— What you will do —
With the pictures excluded, repeat every entry exactly.

— Data records —

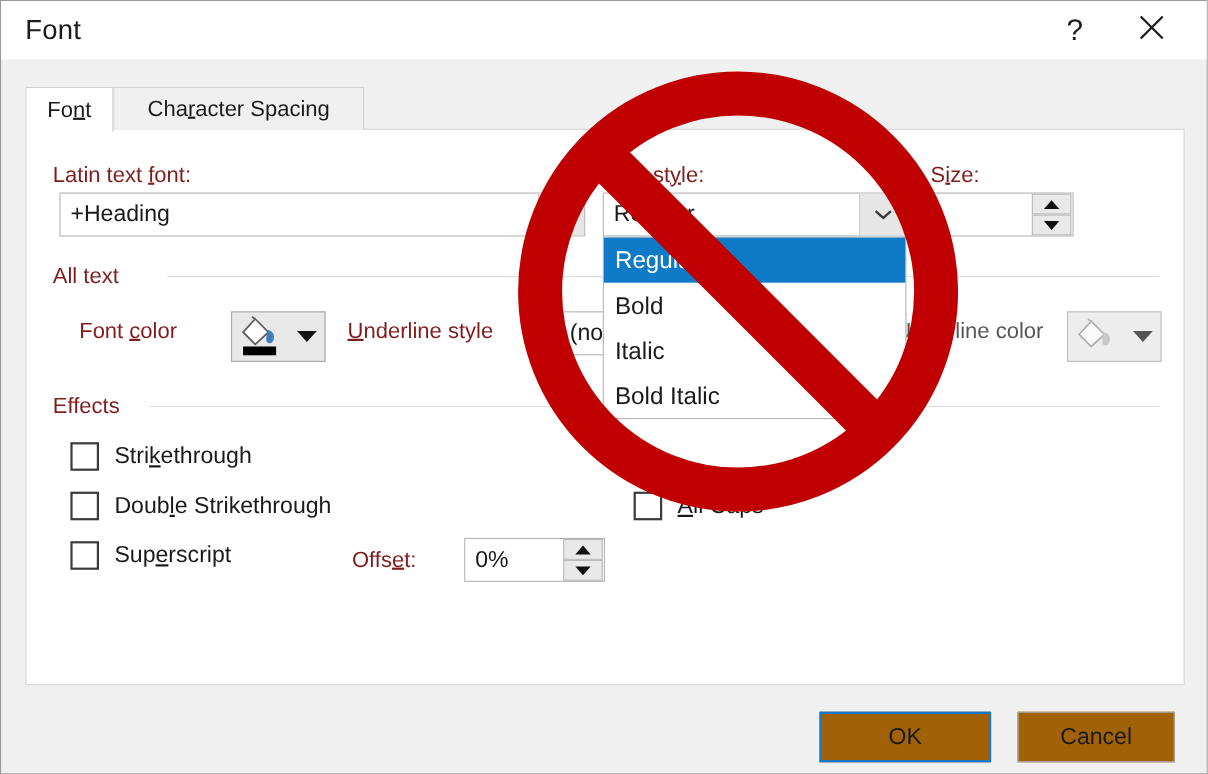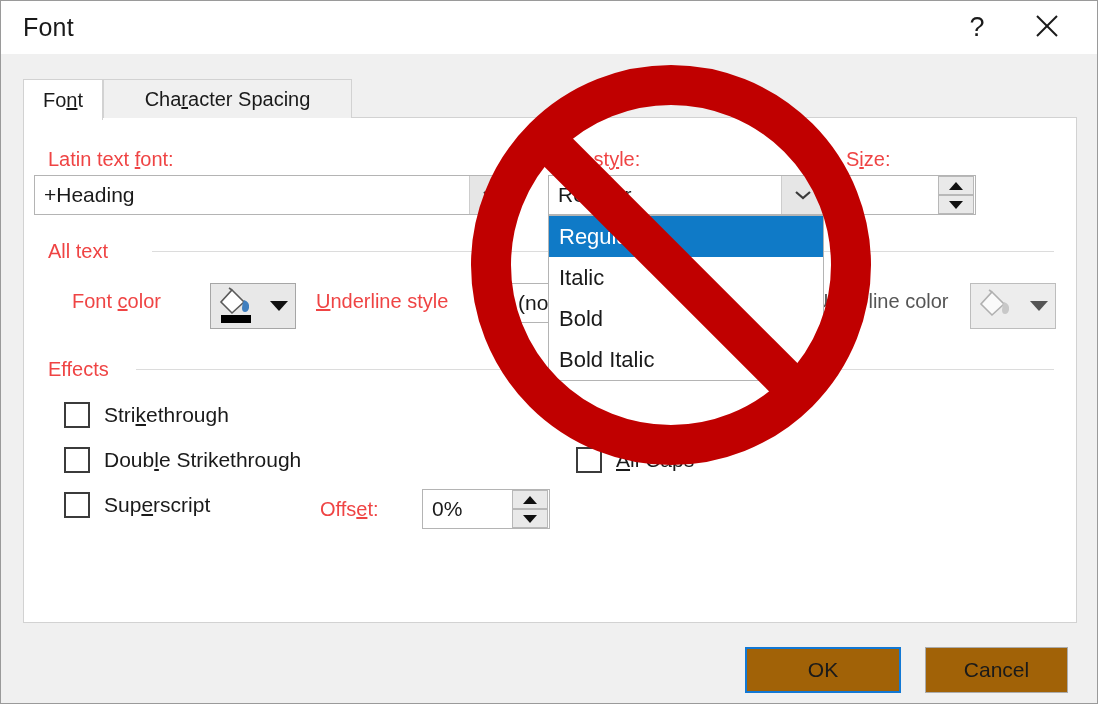--- a/index.html
+++ b/index.html
@@ -85,7 +85,7 @@
   }
   .tab-cspacing {
     left: 80px;
-    width: 249px;
+    width: 228px;
     background: #f0f0f0;
     z-index: 2;
   }

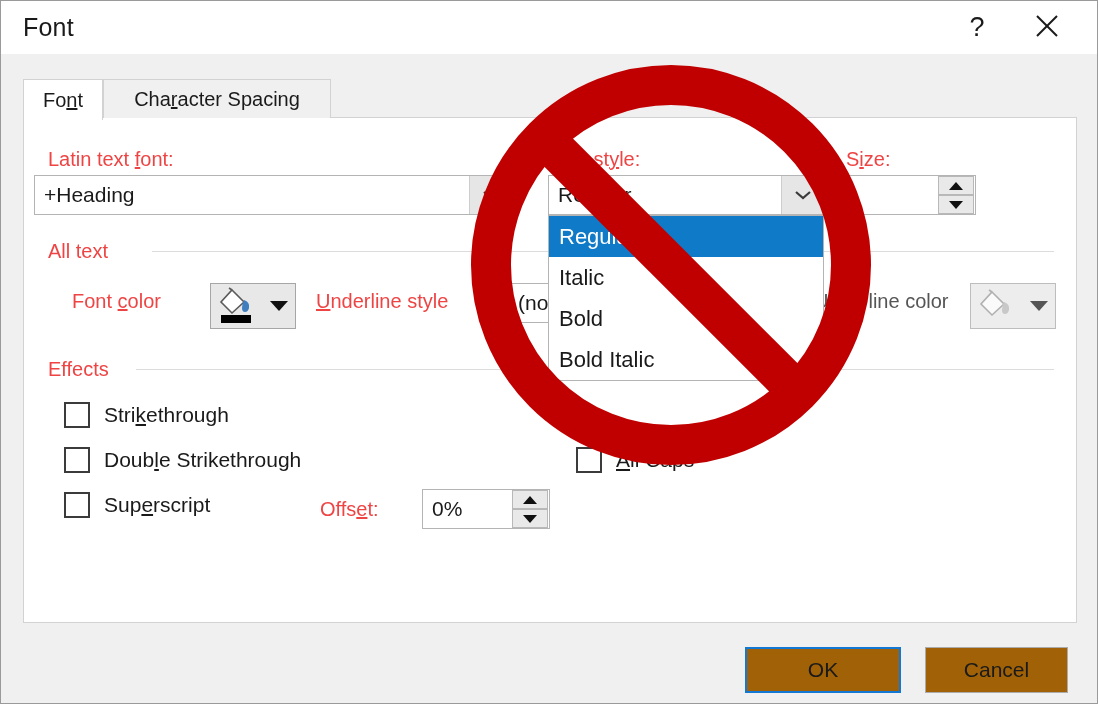--- a/index.html
+++ b/index.html
@@ -105,7 +105,7 @@
   .lbl {
     position: absolute;
     font-size: 20px;
-    color: #ef4444;
+    color: #7f1d1d;
     white-space: nowrap;
   }
 

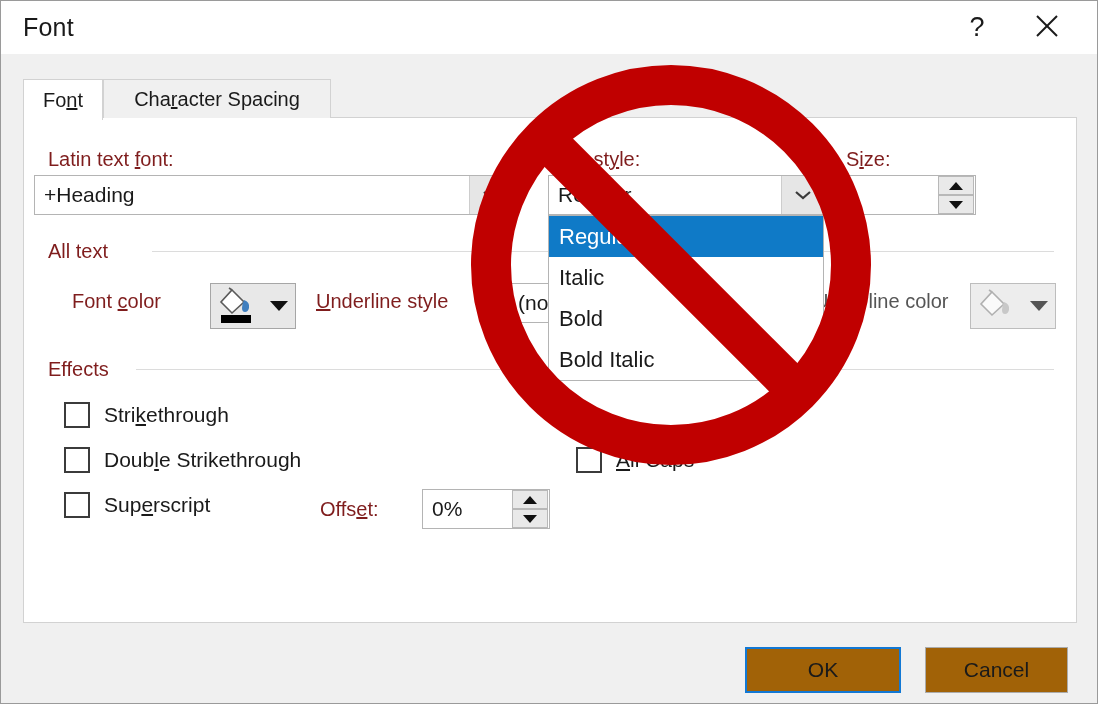--- a/index.html
+++ b/index.html
@@ -338,7 +338,7 @@
     <div class="lbl" style="left:24px; top:30px;">
       Latin text <u class="acc">f</u>ont:
     </div>
-    <div class="combo" style="left:10px; top:57px; width:478px;">
+    <div class="combo" style="left:30px; top:57px; width:478px;">
       <div class="val">+Heading</div>
       <div class="arrow">
         <svg width="20" height="12" viewBox="0 0 20 12">

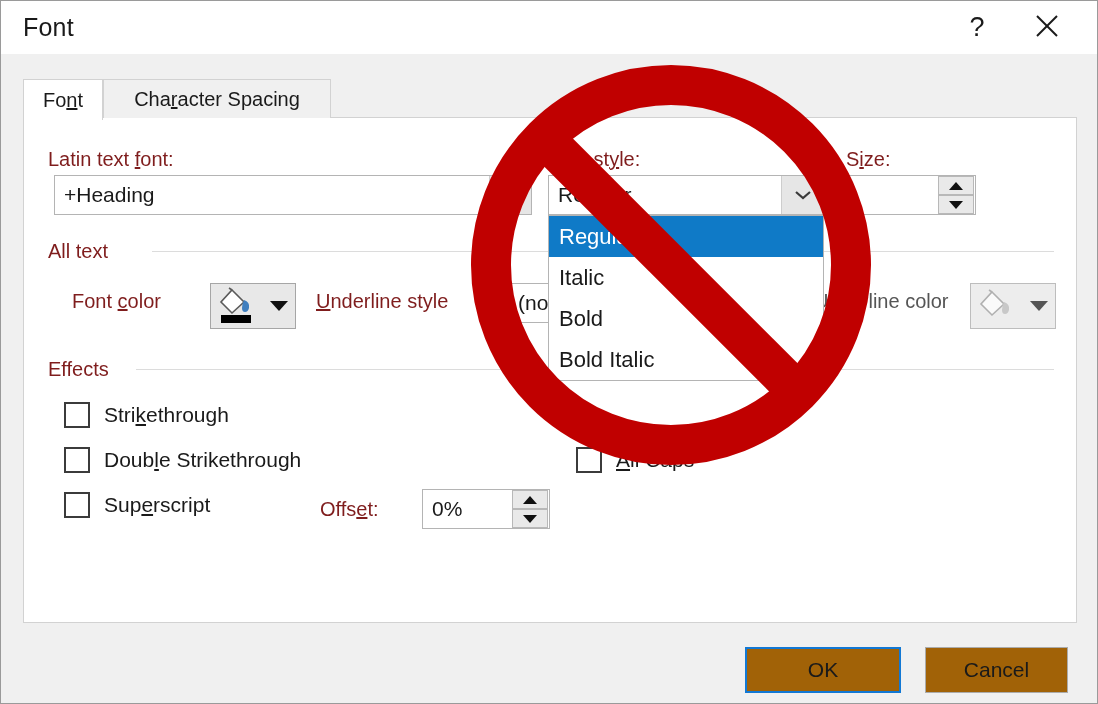--- a/index.html
+++ b/index.html
@@ -361,8 +361,8 @@
 
     <div class="ddlist" style="left:524px; top:97px; width:276px;">
       <div class="item sel">Regular</div>
+      <div class="item">Bold</div>
       <div class="item">Italic</div>
-      <div class="item">Bold</div>
       <div class="item">Bold Italic</div>
     </div>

— Solved exercise —
--- a/index.html
+++ b/index.html
@@ -85,7 +85,7 @@
   }
   .tab-cspacing {
     left: 80px;
-    width: 249px;
+    width: 228px;
     background: #f0f0f0;
     z-index: 2;
   }

--- a/index.html
+++ b/index.html
@@ -105,7 +105,7 @@
   .lbl {
     position: absolute;
     font-size: 20px;
-    color: #ef4444;
+    color: #7f1d1d;
     white-space: nowrap;
   }
 

--- a/index.html
+++ b/index.html
@@ -338,7 +338,7 @@
     <div class="lbl" style="left:24px; top:30px;">
       Latin text <u class="acc">f</u>ont:
     </div>
-    <div class="combo" style="left:10px; top:57px; width:478px;">
+    <div class="combo" style="left:30px; top:57px; width:478px;">
       <div class="val">+Heading</div>
       <div class="arrow">
         <svg width="20" height="12" viewBox="0 0 20 12">

--- a/index.html
+++ b/index.html
@@ -361,8 +361,8 @@
 
     <div class="ddlist" style="left:524px; top:97px; width:276px;">
       <div class="item sel">Regular</div>
+      <div class="item">Bold</div>
       <div class="item">Italic</div>
-      <div class="item">Bold</div>
       <div class="item">Bold Italic</div>
     </div>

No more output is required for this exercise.